• [Task brief]
Beginning with the first line below, please repeat the material exactly, ending with the line that includes "discount: none -> 10.00".
******
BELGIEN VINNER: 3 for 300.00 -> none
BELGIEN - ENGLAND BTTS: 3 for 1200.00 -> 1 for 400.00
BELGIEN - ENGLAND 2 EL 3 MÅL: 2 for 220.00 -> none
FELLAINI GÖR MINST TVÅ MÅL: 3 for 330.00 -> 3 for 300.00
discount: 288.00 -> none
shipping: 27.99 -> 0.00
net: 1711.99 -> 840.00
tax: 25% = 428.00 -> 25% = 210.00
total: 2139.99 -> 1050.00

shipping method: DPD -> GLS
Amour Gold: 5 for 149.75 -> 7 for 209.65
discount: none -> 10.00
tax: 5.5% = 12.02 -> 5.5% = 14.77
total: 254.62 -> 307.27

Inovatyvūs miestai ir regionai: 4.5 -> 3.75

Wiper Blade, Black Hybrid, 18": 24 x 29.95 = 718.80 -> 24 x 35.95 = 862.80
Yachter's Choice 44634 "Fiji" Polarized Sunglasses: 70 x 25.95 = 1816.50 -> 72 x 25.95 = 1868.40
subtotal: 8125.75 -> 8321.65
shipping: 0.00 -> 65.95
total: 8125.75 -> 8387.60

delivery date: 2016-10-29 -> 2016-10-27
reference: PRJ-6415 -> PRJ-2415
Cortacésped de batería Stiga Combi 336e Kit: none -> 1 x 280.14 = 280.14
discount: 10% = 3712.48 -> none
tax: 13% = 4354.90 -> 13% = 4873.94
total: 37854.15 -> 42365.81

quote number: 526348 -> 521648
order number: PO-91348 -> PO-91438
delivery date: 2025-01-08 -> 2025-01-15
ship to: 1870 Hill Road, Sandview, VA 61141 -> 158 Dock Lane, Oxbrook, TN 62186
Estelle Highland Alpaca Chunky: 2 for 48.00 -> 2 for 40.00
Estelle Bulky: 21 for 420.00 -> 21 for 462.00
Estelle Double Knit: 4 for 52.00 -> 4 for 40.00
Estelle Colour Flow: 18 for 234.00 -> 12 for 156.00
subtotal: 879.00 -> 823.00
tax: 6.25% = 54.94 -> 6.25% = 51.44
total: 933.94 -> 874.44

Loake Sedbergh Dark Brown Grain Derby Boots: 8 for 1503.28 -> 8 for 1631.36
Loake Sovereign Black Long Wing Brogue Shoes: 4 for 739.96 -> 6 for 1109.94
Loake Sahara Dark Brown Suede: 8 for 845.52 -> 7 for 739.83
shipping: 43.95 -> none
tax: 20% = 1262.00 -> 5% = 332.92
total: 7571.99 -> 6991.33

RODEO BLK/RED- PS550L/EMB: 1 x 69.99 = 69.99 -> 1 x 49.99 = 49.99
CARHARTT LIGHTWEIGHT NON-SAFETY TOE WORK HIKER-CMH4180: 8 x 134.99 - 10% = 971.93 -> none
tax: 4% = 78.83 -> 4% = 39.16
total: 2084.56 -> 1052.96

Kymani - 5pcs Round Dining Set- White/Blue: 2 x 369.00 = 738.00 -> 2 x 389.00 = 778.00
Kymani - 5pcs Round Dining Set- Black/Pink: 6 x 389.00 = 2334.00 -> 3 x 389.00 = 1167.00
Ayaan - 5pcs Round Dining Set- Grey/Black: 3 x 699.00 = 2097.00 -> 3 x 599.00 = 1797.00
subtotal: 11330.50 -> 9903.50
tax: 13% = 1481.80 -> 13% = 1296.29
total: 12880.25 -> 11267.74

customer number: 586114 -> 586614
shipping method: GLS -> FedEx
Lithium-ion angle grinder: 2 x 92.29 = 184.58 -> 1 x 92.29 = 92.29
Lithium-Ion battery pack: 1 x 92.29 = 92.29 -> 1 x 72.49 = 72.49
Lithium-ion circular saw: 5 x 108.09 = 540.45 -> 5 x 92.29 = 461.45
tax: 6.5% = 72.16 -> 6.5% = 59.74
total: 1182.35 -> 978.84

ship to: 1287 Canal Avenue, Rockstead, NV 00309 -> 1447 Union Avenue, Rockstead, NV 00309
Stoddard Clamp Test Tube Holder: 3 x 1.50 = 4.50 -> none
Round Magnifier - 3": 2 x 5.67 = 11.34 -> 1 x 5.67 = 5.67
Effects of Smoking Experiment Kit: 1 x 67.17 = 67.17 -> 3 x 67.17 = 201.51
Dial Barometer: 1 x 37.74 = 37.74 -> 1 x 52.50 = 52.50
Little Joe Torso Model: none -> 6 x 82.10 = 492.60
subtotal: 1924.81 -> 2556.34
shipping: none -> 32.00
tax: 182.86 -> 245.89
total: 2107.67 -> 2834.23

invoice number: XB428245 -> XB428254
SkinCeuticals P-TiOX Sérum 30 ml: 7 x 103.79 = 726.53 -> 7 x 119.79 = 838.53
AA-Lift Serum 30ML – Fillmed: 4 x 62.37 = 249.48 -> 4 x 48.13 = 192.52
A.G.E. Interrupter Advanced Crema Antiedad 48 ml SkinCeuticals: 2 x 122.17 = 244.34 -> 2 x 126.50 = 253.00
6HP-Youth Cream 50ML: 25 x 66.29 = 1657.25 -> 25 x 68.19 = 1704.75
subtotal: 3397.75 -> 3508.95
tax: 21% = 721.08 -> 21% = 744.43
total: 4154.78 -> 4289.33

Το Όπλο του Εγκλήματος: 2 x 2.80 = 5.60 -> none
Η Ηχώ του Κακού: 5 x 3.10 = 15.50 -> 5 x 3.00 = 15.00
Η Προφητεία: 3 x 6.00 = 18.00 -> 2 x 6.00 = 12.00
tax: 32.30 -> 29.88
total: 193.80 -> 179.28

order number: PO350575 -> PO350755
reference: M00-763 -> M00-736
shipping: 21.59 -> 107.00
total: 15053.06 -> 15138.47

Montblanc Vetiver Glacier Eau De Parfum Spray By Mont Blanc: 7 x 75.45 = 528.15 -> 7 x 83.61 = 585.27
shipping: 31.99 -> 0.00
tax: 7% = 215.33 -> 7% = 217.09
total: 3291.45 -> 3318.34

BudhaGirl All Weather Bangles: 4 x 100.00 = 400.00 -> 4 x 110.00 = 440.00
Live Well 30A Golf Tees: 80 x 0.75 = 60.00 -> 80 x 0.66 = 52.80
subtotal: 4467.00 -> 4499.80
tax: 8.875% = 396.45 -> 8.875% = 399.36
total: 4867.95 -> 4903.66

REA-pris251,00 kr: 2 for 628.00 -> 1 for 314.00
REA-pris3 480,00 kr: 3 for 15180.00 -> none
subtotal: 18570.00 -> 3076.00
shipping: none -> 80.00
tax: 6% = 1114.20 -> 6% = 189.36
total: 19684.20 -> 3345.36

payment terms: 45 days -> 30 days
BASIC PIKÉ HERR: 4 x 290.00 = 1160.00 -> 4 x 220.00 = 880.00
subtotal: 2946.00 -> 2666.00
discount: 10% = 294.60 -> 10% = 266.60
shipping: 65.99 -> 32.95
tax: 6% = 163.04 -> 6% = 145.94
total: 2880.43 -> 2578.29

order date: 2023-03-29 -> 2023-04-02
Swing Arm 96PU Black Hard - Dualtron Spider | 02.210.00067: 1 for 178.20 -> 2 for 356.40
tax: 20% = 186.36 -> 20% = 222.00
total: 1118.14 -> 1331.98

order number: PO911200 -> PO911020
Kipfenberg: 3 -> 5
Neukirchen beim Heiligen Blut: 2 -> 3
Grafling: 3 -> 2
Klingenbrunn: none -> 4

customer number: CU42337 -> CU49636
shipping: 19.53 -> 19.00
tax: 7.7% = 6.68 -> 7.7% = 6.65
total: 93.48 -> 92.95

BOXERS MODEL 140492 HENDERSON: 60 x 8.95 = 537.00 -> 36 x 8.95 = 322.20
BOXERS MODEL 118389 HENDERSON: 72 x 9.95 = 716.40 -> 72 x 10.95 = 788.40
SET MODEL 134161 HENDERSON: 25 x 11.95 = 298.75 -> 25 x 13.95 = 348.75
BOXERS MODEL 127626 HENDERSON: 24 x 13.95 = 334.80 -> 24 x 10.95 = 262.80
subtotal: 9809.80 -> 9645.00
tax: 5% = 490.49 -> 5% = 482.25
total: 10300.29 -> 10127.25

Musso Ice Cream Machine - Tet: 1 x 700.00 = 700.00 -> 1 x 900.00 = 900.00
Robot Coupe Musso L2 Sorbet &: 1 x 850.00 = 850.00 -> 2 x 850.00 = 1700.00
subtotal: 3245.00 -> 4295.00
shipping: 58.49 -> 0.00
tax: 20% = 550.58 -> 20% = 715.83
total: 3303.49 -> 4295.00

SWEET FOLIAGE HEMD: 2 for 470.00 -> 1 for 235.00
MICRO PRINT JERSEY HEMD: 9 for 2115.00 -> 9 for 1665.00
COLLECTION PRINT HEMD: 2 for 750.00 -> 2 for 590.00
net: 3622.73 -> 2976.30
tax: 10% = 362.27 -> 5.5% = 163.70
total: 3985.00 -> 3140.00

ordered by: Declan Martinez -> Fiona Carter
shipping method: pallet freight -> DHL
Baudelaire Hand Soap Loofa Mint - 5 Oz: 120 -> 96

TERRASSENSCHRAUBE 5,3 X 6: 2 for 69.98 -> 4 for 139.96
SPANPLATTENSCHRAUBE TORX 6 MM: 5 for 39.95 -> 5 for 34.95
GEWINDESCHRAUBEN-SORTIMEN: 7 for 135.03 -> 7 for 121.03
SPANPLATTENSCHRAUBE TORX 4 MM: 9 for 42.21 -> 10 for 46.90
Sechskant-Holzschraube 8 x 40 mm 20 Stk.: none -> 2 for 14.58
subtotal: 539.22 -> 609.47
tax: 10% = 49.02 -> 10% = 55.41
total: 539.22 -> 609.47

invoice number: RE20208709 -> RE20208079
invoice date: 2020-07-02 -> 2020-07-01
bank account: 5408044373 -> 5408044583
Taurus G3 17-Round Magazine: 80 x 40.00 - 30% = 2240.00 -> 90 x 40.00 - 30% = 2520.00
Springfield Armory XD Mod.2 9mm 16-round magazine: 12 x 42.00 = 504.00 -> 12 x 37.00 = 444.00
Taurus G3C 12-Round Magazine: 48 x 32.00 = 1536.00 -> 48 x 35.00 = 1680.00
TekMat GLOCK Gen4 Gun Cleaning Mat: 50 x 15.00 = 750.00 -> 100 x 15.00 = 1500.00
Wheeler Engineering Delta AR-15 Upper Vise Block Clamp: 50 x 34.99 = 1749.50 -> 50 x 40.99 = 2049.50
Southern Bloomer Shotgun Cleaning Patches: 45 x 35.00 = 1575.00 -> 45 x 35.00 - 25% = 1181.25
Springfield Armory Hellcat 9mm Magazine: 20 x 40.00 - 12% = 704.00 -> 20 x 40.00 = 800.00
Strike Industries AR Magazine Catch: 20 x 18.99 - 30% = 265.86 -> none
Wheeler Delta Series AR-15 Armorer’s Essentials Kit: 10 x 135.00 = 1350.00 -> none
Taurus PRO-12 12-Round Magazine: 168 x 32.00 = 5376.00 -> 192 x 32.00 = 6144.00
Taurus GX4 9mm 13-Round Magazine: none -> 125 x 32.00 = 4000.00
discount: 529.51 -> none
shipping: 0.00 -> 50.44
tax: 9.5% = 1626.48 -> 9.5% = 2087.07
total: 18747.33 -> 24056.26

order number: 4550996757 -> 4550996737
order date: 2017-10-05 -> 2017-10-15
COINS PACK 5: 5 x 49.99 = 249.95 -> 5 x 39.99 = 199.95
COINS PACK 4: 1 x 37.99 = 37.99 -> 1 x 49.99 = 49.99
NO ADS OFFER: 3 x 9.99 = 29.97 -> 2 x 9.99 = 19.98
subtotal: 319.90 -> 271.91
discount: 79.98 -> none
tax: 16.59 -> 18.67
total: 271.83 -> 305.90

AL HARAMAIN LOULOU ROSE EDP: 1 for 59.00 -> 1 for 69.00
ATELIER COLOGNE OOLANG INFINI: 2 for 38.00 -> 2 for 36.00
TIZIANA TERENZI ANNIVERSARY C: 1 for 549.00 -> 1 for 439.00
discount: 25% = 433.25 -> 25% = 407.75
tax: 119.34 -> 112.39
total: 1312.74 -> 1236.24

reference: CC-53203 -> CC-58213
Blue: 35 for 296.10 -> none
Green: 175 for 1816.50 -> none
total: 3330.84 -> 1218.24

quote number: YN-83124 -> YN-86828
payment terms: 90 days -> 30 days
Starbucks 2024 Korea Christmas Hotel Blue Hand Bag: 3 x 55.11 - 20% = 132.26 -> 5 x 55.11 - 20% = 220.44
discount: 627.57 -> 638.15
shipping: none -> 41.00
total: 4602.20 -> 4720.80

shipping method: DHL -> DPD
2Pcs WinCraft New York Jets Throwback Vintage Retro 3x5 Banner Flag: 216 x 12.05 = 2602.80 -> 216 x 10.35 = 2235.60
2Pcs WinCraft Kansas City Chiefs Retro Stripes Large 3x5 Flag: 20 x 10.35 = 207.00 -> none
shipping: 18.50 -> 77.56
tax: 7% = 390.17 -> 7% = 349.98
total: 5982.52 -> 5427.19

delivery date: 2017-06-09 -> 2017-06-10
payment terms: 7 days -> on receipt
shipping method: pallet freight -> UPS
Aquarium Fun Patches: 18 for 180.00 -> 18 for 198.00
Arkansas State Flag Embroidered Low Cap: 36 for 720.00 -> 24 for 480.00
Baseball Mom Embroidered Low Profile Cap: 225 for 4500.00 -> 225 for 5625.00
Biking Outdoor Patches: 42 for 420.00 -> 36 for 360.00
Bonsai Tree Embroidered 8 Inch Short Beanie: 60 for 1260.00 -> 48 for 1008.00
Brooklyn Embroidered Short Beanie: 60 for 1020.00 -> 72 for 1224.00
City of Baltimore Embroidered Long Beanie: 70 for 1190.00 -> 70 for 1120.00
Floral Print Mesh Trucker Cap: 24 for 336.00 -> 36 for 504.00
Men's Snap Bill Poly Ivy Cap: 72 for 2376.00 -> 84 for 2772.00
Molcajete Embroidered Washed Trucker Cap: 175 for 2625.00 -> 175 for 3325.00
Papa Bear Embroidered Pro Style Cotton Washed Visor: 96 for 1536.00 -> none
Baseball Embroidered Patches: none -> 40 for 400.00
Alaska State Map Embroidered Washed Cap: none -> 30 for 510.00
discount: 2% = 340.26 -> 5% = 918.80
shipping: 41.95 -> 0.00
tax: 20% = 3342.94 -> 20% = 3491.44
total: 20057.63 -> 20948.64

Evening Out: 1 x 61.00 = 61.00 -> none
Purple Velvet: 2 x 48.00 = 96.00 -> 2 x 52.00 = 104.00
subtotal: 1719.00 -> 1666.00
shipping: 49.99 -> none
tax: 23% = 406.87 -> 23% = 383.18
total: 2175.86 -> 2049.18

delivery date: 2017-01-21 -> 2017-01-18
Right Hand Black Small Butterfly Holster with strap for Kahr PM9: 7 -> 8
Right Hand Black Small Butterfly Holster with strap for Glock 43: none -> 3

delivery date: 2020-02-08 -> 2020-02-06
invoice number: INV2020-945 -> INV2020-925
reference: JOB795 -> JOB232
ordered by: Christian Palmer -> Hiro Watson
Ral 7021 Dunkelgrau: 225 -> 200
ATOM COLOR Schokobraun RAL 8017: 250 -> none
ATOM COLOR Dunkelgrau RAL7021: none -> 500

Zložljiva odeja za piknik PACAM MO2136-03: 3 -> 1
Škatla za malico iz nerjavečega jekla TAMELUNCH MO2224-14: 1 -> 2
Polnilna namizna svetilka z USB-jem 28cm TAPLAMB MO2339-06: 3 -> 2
******
• [Task response]
BELGIEN VINNER: 3 for 300.00 -> none
BELGIEN - ENGLAND BTTS: 3 for 1200.00 -> 1 for 400.00
BELGIEN - ENGLAND 2 EL 3 MÅL: 2 for 220.00 -> none
FELLAINI GÖR MINST TVÅ MÅL: 3 for 330.00 -> 3 for 300.00
discount: 288.00 -> none
shipping: 27.99 -> 0.00
net: 1711.99 -> 840.00
tax: 25% = 428.00 -> 25% = 210.00
total: 2139.99 -> 1050.00

shipping method: DPD -> GLS
Amour Gold: 5 for 149.75 -> 7 for 209.65
discount: none -> 10.00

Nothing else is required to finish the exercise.